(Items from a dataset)
- - - - -
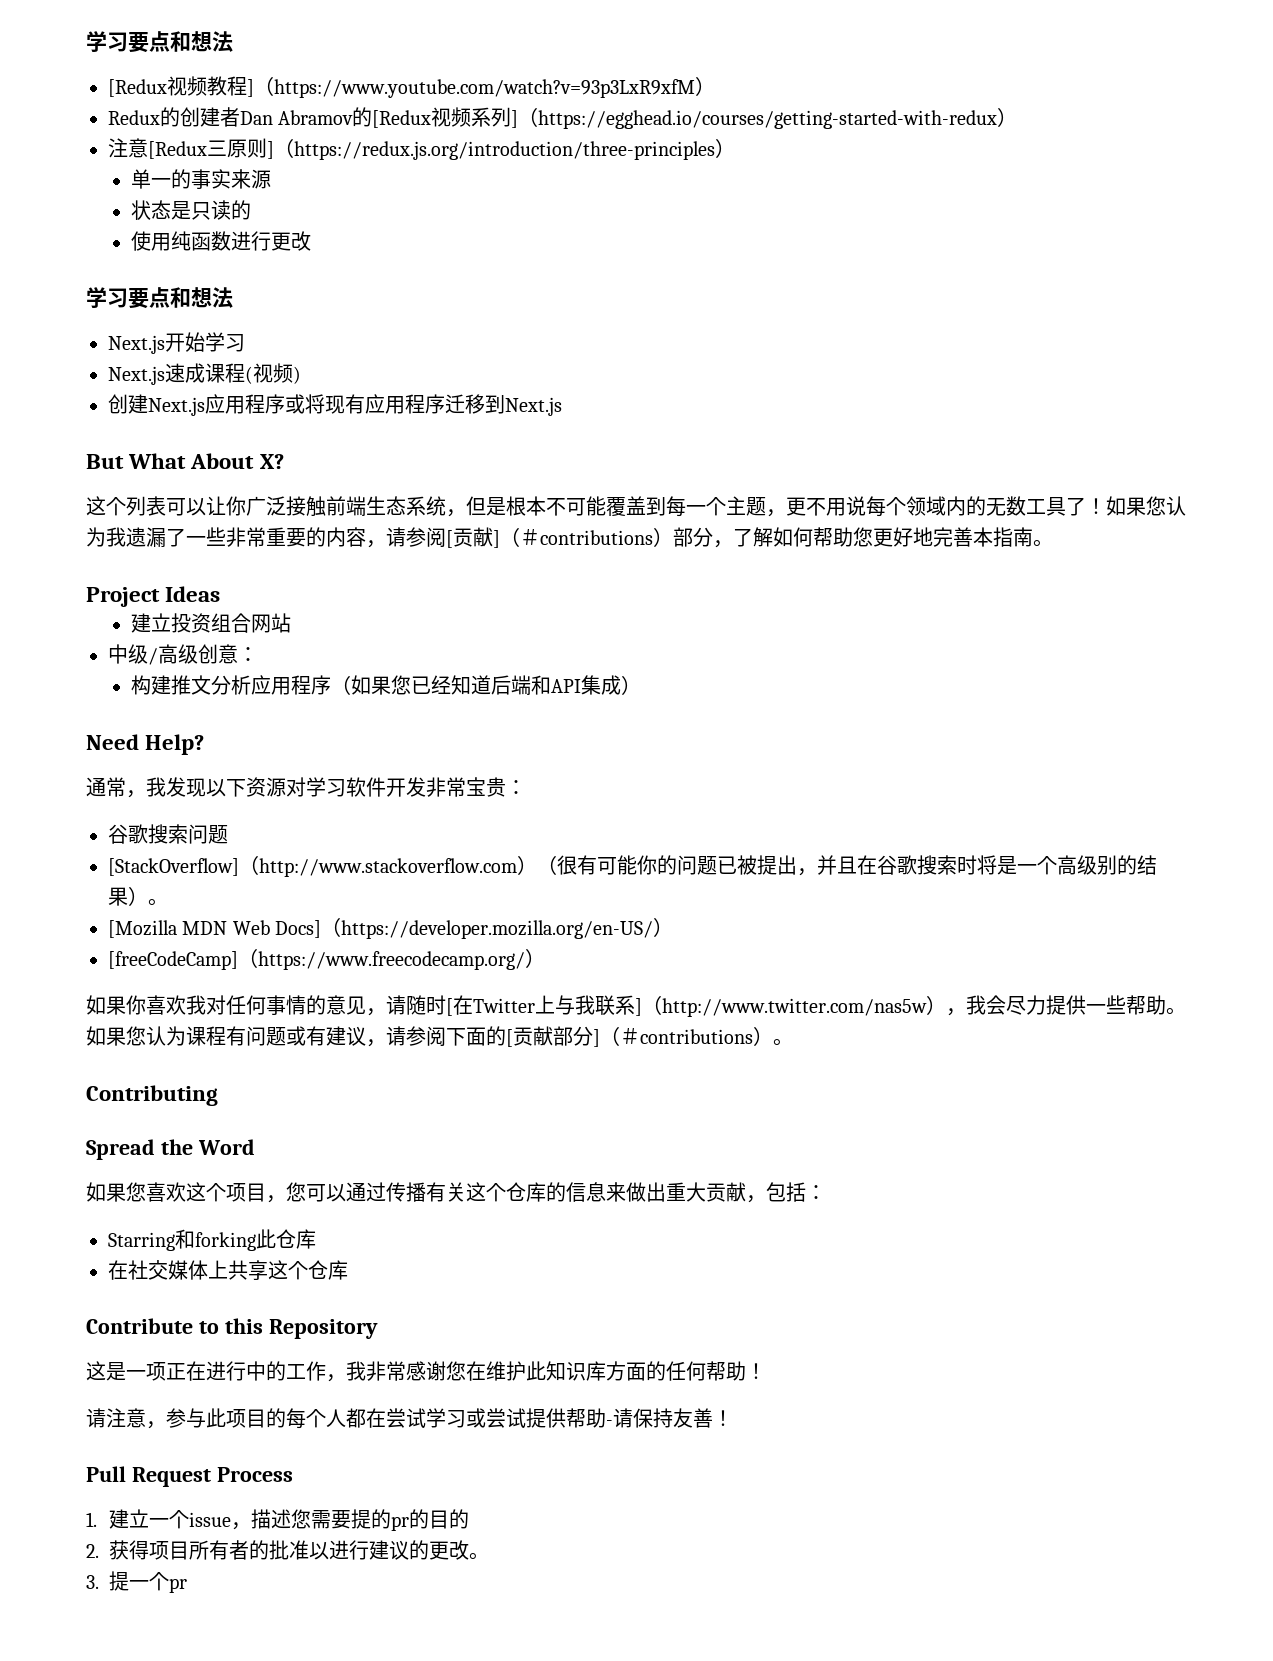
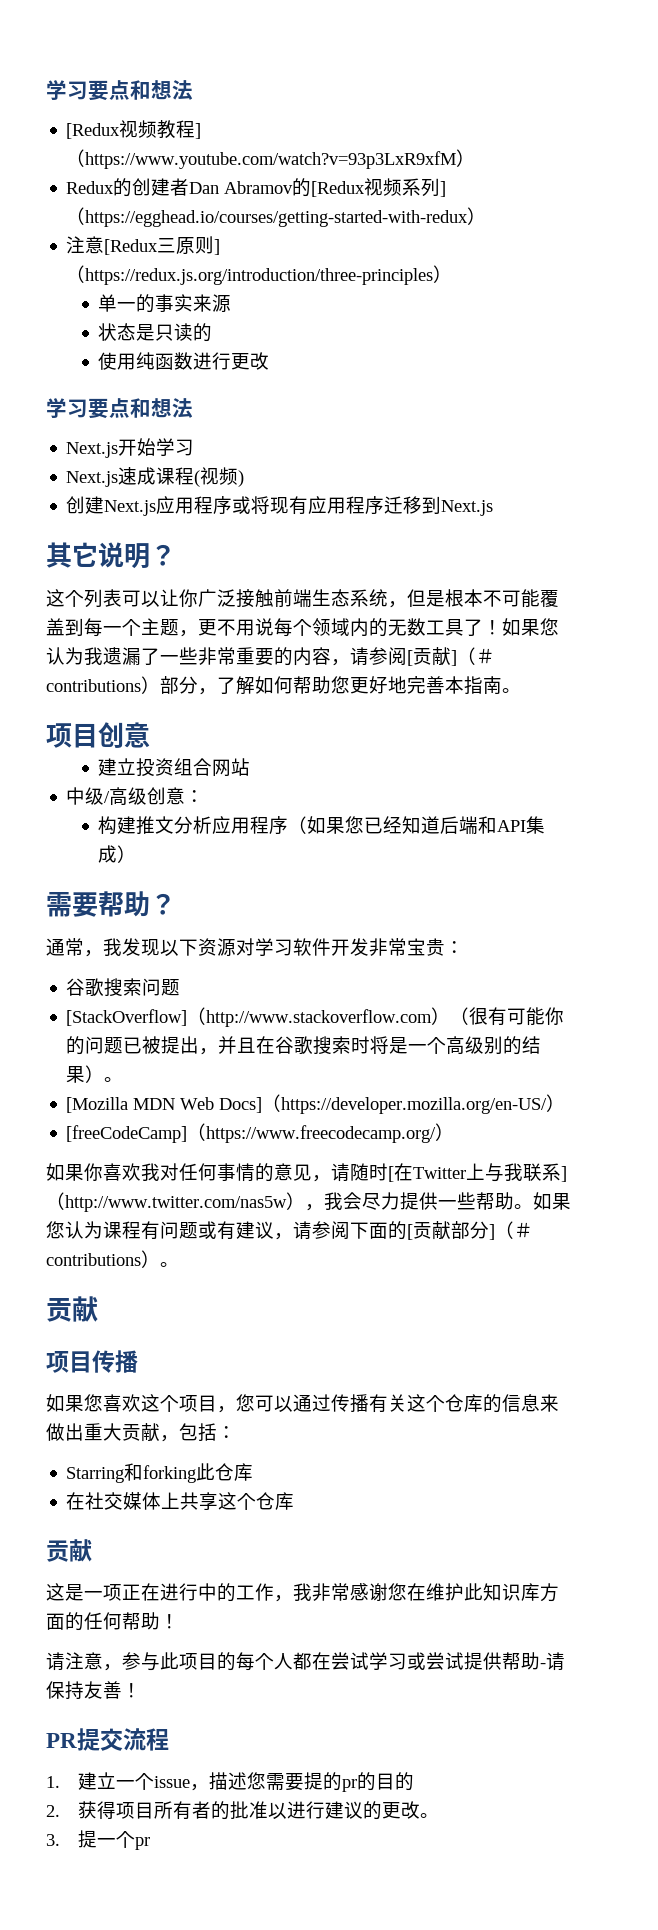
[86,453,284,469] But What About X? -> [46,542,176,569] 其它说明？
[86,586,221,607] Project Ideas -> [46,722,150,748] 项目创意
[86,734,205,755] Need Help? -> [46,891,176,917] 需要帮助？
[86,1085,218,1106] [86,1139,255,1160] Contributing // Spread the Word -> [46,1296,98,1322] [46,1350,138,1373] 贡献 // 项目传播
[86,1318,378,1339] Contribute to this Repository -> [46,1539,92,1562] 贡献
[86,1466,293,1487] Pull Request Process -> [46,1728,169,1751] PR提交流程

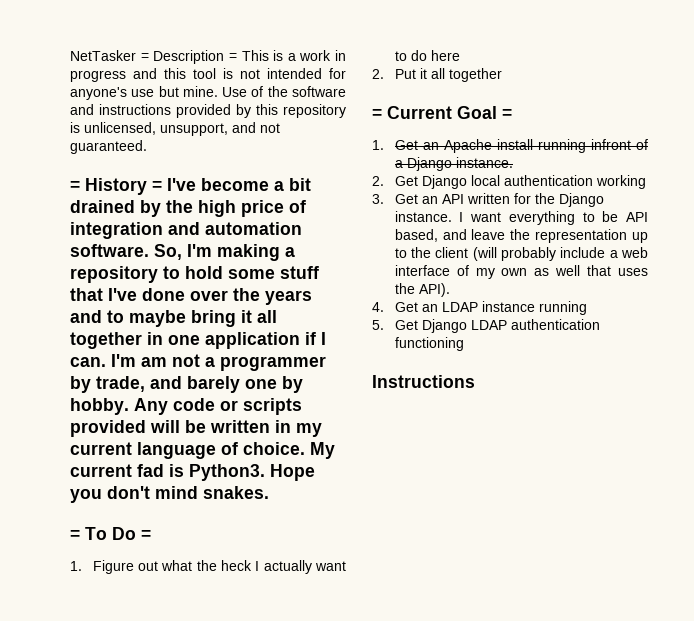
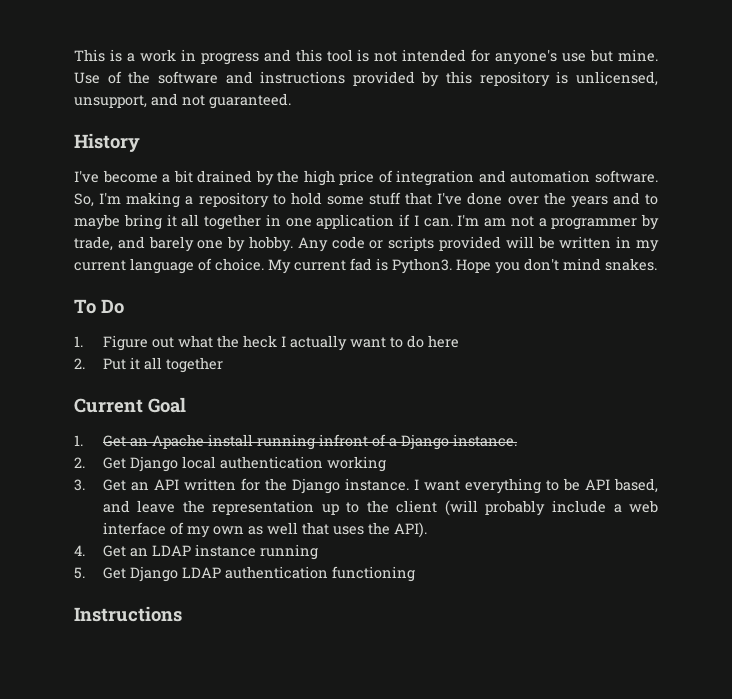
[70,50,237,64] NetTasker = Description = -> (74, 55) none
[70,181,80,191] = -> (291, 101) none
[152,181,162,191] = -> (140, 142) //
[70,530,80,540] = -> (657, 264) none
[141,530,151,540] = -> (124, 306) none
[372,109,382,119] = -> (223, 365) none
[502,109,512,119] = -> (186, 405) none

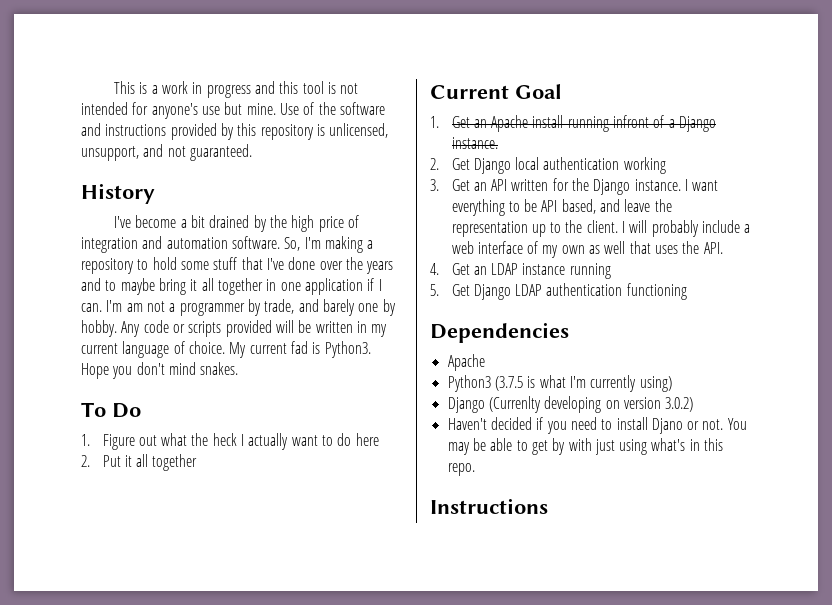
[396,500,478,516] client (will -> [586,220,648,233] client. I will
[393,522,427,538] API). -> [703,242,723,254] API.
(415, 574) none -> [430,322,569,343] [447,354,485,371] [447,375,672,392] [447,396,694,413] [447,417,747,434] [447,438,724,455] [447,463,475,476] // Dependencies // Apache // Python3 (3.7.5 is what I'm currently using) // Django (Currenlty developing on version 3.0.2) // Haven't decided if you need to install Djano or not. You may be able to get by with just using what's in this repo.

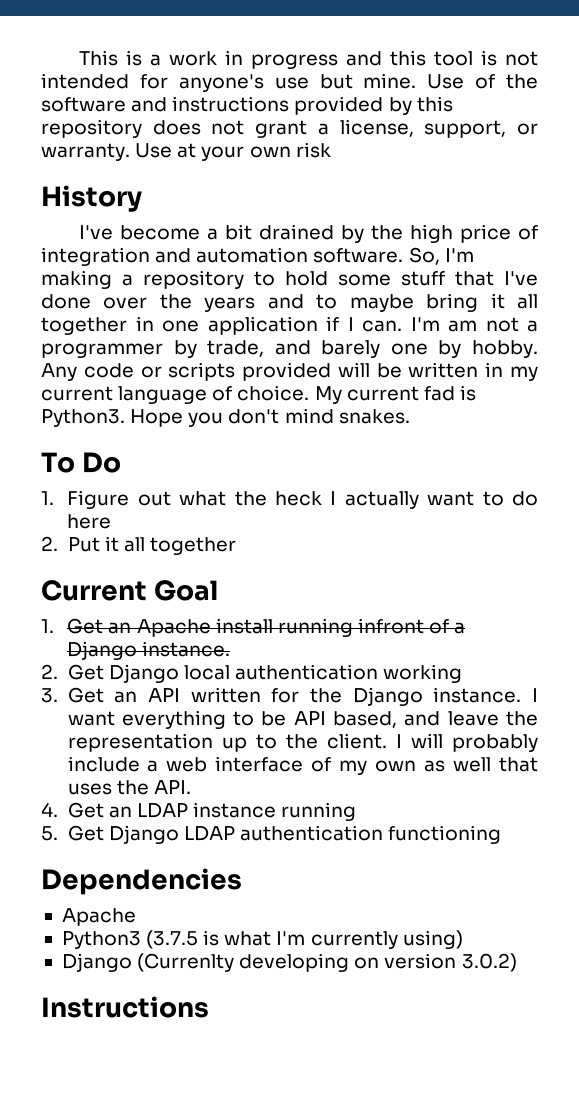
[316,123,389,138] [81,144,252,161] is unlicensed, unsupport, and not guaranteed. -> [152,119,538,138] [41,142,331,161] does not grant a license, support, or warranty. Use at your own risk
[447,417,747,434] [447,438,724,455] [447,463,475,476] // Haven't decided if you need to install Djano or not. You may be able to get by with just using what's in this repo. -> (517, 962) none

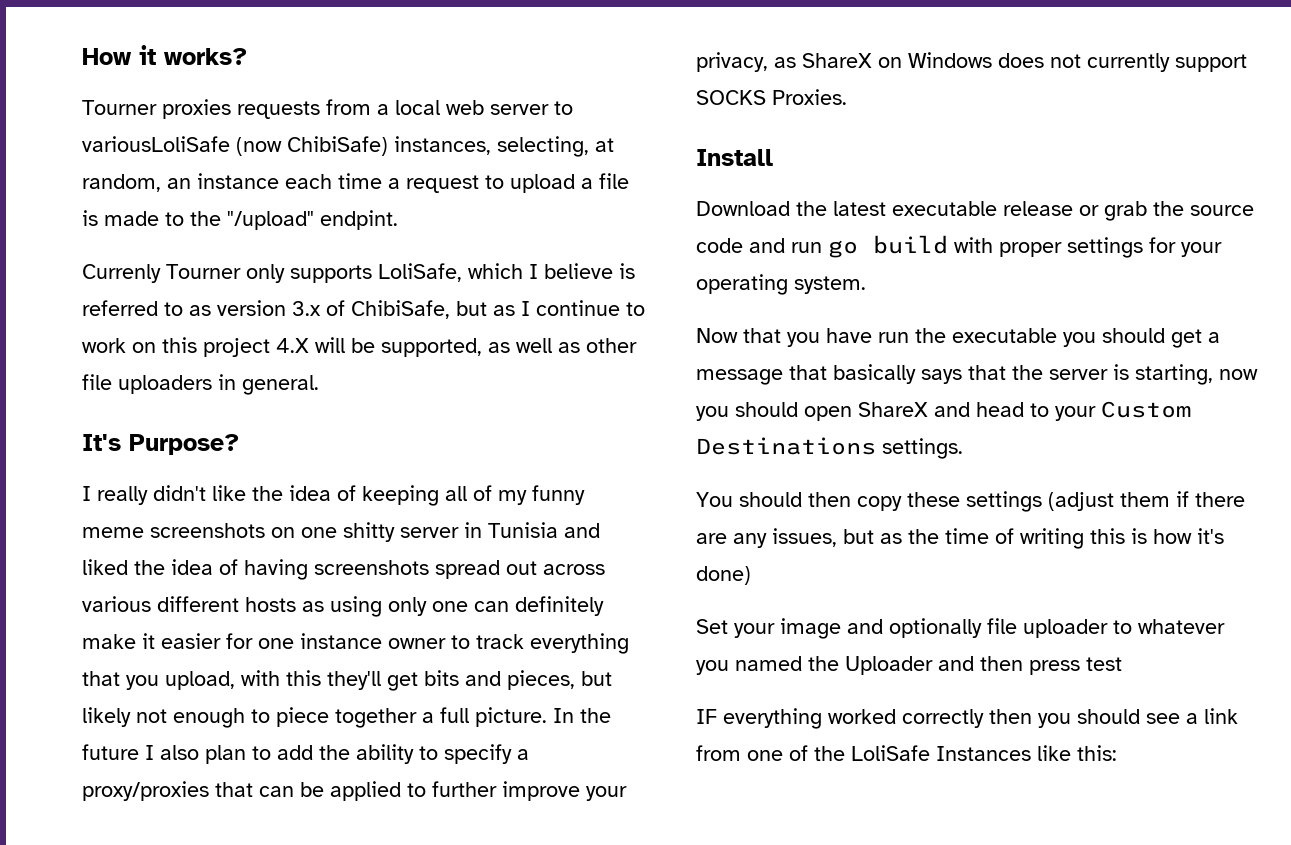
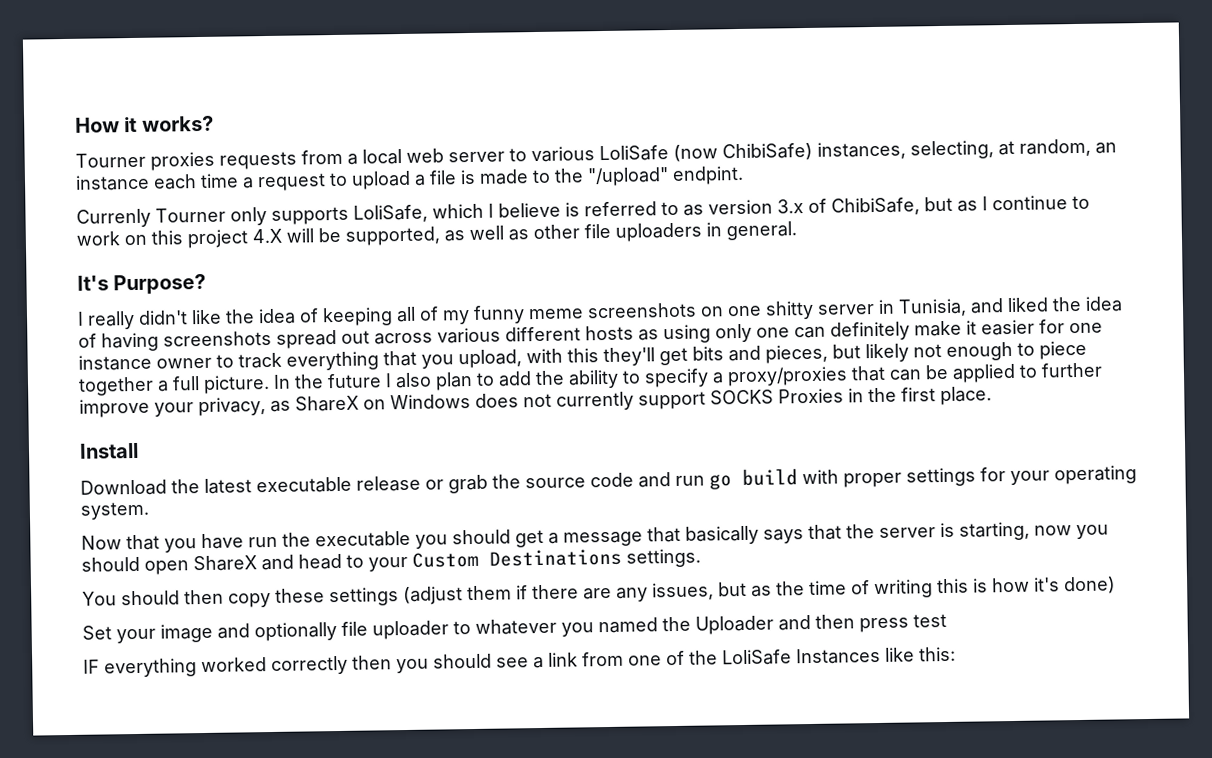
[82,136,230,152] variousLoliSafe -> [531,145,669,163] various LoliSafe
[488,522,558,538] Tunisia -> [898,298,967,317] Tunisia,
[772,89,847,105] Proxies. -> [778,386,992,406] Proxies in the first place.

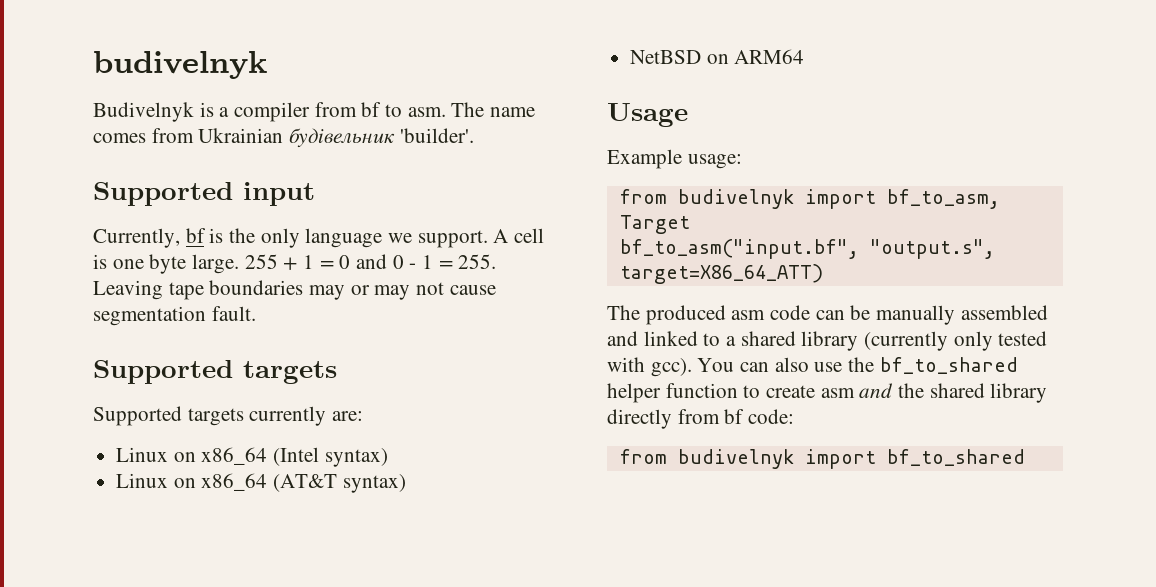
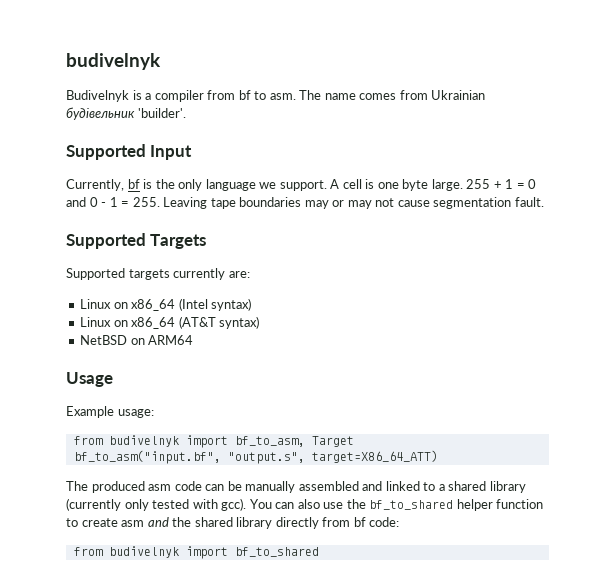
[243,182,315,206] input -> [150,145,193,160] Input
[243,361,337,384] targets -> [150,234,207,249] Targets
- - - - -
Aim of the exercise: What is needed is an exact copy of the data, with the pictures removed.

Answer space:
[86,453,284,469] But What About X? -> [46,542,176,569] 其它说明？
[86,586,221,607] Project Ideas -> [46,722,150,748] 项目创意
[86,734,205,755] Need Help? -> [46,891,176,917] 需要帮助？
[86,1085,218,1106] [86,1139,255,1160] Contributing // Spread the Word -> [46,1296,98,1322] [46,1350,138,1373] 贡献 // 项目传播
[86,1318,378,1339] Contribute to this Repository -> [46,1539,92,1562] 贡献
[86,1466,293,1487] Pull Request Process -> [46,1728,169,1751] PR提交流程

[70,50,237,64] NetTasker = Description = -> (74, 55) none
[70,181,80,191] = -> (291, 101) none
[152,181,162,191] = -> (140, 142) //
[70,530,80,540] = -> (657, 264) none
[141,530,151,540] = -> (124, 306) none
[372,109,382,119] = -> (223, 365) none
[502,109,512,119] = -> (186, 405) none

[396,500,478,516] client (will -> [586,220,648,233] client. I will
[393,522,427,538] API). -> [703,242,723,254] API.
(415, 574) none -> [430,322,569,343] [447,354,485,371] [447,375,672,392] [447,396,694,413] [447,417,747,434] [447,438,724,455] [447,463,475,476] // Dependencies // Apache // Python3 (3.7.5 is what I'm currently using) // Django (Currenlty developing on version 3.0.2) // Haven't decided if you need to install Djano or not. You may be able to get by with just using what's in this repo.

[316,123,389,138] [81,144,252,161] is unlicensed, unsupport, and not guaranteed. -> [152,119,538,138] [41,142,331,161] does not grant a license, support, or warranty. Use at your own risk
[447,417,747,434] [447,438,724,455] [447,463,475,476] // Haven't decided if you need to install Djano or not. You may be able to get by with just using what's in this repo. -> (517, 962) none

[82,136,230,152] variousLoliSafe -> [531,145,669,163] various LoliSafe
[488,522,558,538] Tunisia -> [898,298,967,317] Tunisia,
[772,89,847,105] Proxies. -> [778,386,992,406] Proxies in the first place.

[243,182,315,206] input -> [150,145,193,160] Input
[243,361,337,384] targets -> [150,234,207,249] Targets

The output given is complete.